Myalgic Encephalomyelitis (ME) outbreaks can be modelled as an infectious disease: a mathematical reconsideration of the Royal Free Epidemic of 1955, by FG Waters, GJ McDonald, S Banks, RA Waters in Fatigue: Biomedicine, Health & Behavior, 22 July 2020 [doi.org/10.1080/21641846.2020.1793058]

 

Research abstract: 

In 1970, two clinicians, McEvedy and Beard

[McEvedy CP, Beard AW (1970) Royal Free Epidemic of 1955: A Reconsideration The British Medical Journal 1: No. 5687: 7-11]

Royal Free Hospital former site

re-analysed some of the case notes, and hypothesised that the Royal Free outbreak was epidemic hysteria. This hypothesis was the beginning of an entrenched belief that the disease at the Royal Free, and similar cluster outbreaks, were psychosomatic. This was to have a profound effect on the interpretation of the same illness for nearly 50 years as a presumptive psychosomatic, an interpretation that has lasted nearly 50 years.

Methods
The 1927 Susceptible Infected Recovered (SIR) mathematical model

[Kermack WO, McKendrick AG. Contribution to the mathematical theory of epidemics. Proc Royal Soc London. 1927;772:701-721]

for the transmission of disease has been used to examine the published admission data from the Royal Free Hospital for the purpose of finding out if the disease had the characteristics of a contagious disease. Similar cluster outbreaks have also been modelled to assess whether they have similar characteristics to the Royal Free outbreak.

Results
Using the 1927 Susceptible Infected Recovered (SIR) model

[Kermack WO, McKendrick AG. Contribution to the mathematical theory of epidemics. Proc Royal Soc London. 1927;772:701-721]

for the transmission of disease, we show that the epidemic of a disease of an unknown aetiology at the Royal Free Hospital in 1955, and other similar twentieth-century outbreaks, have the characteristics of a communicable disease. The disease causing the Royal Free outbreak was given the name ‘Benign Myalgic Encephalomyelitis’ by Acheson

[A new clinical entity? Lancet. 1956;1:789-790]

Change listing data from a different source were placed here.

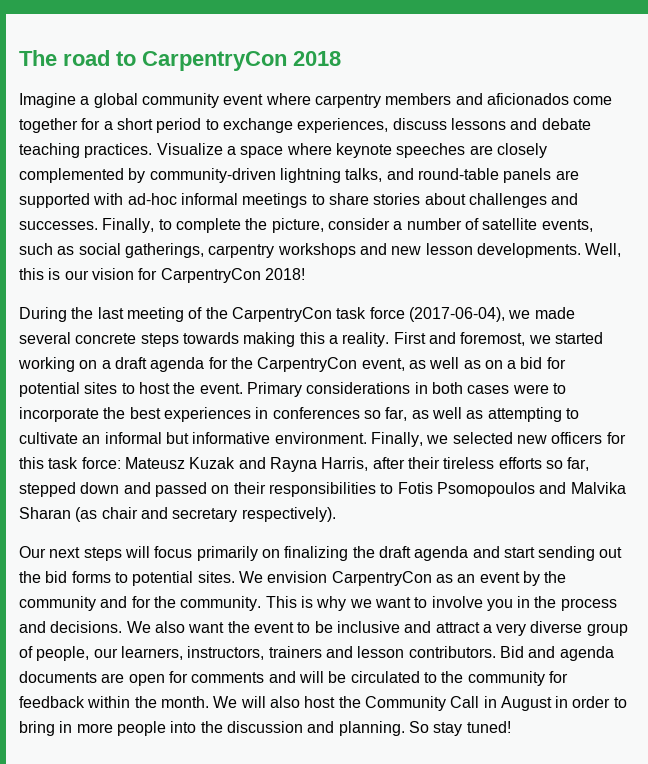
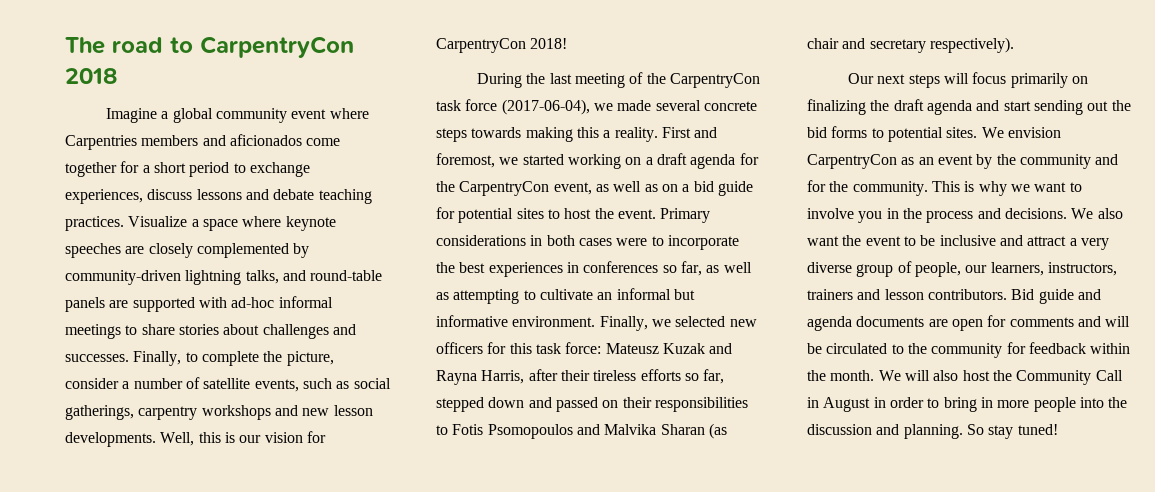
- Imagine a global community event where carpentry members and aficionados come together for a short period to exchange experiences, discuss lessons and debate teaching practices.
+ Imagine a global community event where Carpentries members and aficionados come together for a short period to exchange experiences, discuss lessons and debate teaching practices.
- First and foremost, we started working on a draft agenda for the CarpentryCon event, as well as on a bid for potential sites to host the event.
+ First and foremost, we started working on a draft agenda for the CarpentryCon event, as well as on a bid guide for potential sites to host the event.
- Bid and agenda documents are open for comments and will be circulated to the community for feedback within the month.
+ Bid guide and agenda documents are open for comments and will be circulated to the community for feedback within the month.

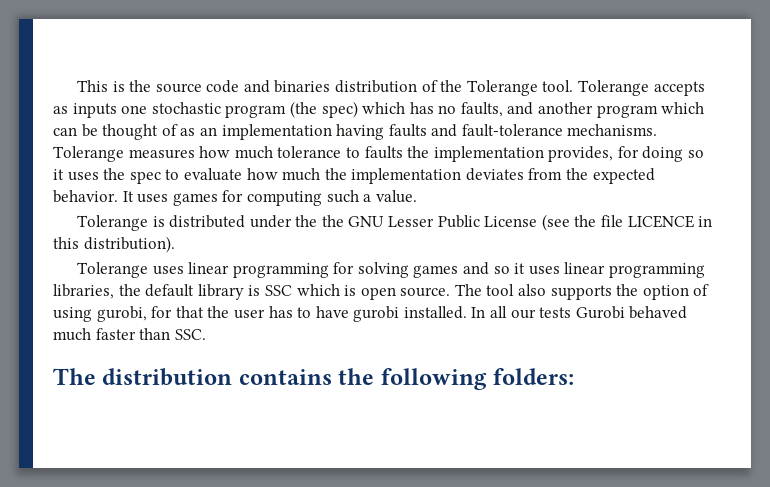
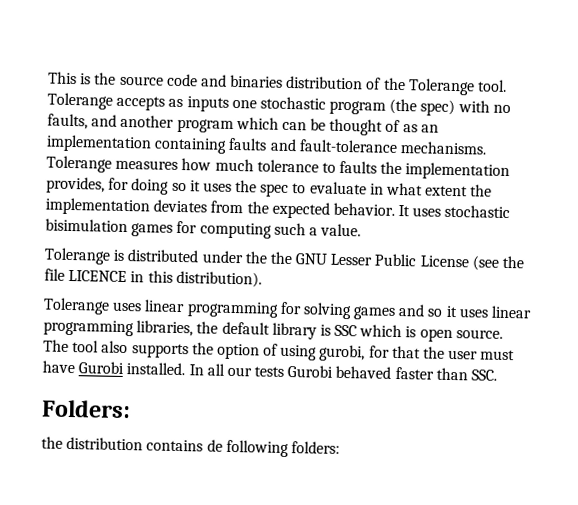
- Tolerange accepts as inputs one stochastic program (the spec) which has no faults, and another program which can be thought of as an implementation having faults and fault-tolerance mechanisms.
+ Tolerange accepts as inputs one stochastic program (the spec) with no faults, and another program which can be thought of as an implementation containing faults and fault-tolerance mechanisms.
- Tolerange measures how much tolerance to faults the implementation provides, for doing so it uses the spec to evaluate how much the implementation deviates from the expected behavior.
+ Tolerange measures how much tolerance to faults the implementation provides, for doing so it uses the spec to evaluate in what extent the implementation deviates from the expected behavior.
- It uses games for computing such a value.
+ It uses stochastic bisimulation games for computing such a value.
- The tool also supports the option of using gurobi, for that the user has to have gurobi installed.
+ The tool also supports the option of using gurobi, for that the user must have Gurobi installed.
- In all our tests Gurobi behaved much faster than SSC.
+ In all our tests Gurobi behaved faster than SSC.
- The distribution contains the following folders:
+ Folders:
+ the distribution contains de following folders:

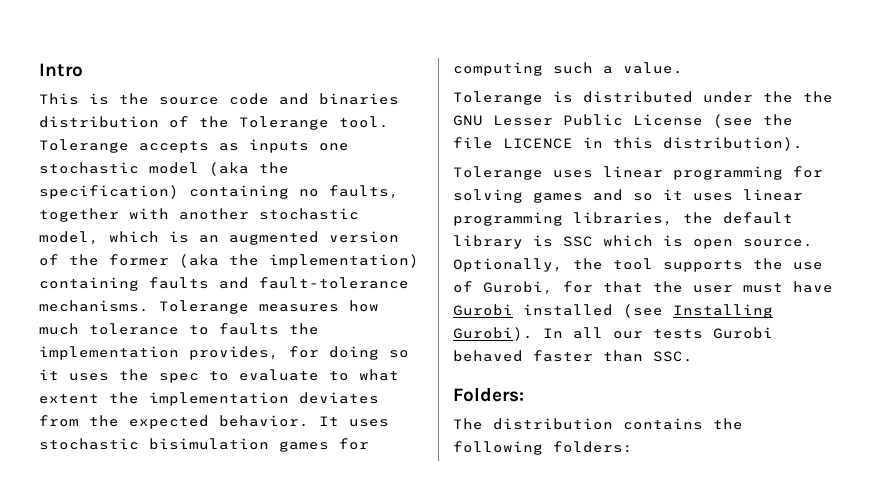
+ Intro
- Tolerange accepts as inputs one stochastic program (the spec) with no faults, and another program which can be thought of as an implementation containing faults and fault-tolerance mechanisms.
+ Tolerange accepts as inputs one stochastic model (aka the specification) containing no faults, together with another stochastic model, which is an augmented version of the former (aka the implementation) containing faults and fault-tolerance mechanisms.
- Tolerange measures how much tolerance to faults the implementation provides, for doing so it uses the spec to evaluate in what extent the implementation deviates from the expected behavior.
+ Tolerange measures how much tolerance to faults the implementation provides, for doing so it uses the spec to evaluate to what extent the implementation deviates from the expected behavior.
- The tool also supports the option of using gurobi, for that the user must have Gurobi installed.
+ Optionally, the tool supports the use of Gurobi, for that the user must have Gurobi installed (see Installing Gurobi).
- the distribution contains de following folders:
+ The distribution contains the following folders:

in 1956, now identified as ME.

Conclusions
By showing that the Royal Free and other ME attributed outbreaks fit the SIR disease model, we demonstrate that the McEvedy and Beard hysteria hypothesis is mathematically incorrect. The ensuing management of the treatment of ME/CFS-like conditions evolving from that, now mathematically improbable belief may need to be re-evaluated.

4. Conclusions

By using the Susceptible Infected Recovered (SIR) model for the transmission of disease
and comparing actual and predicted admission data we show:

  • The Royal Free cluster outbreak has the mathematical attributes of a contagious
    disease.
  • The cluster outbreaks in Cumbria and Great Ormond Street appear to have the attribute of contagious diseases with similar infection indices (Beta) as the Royal Free.
  • Furthermore, attempting to model a known hysteria outbreak in Kombolcha yielded no viable solution, and the limited results obtained in no way matched the results from modelling the ME cluster outbreaks.

Thus this work mathematically disproves the McEvedy–Beard hypothesis that the cluster outbreak at the Royal Free was due to mass hysteria.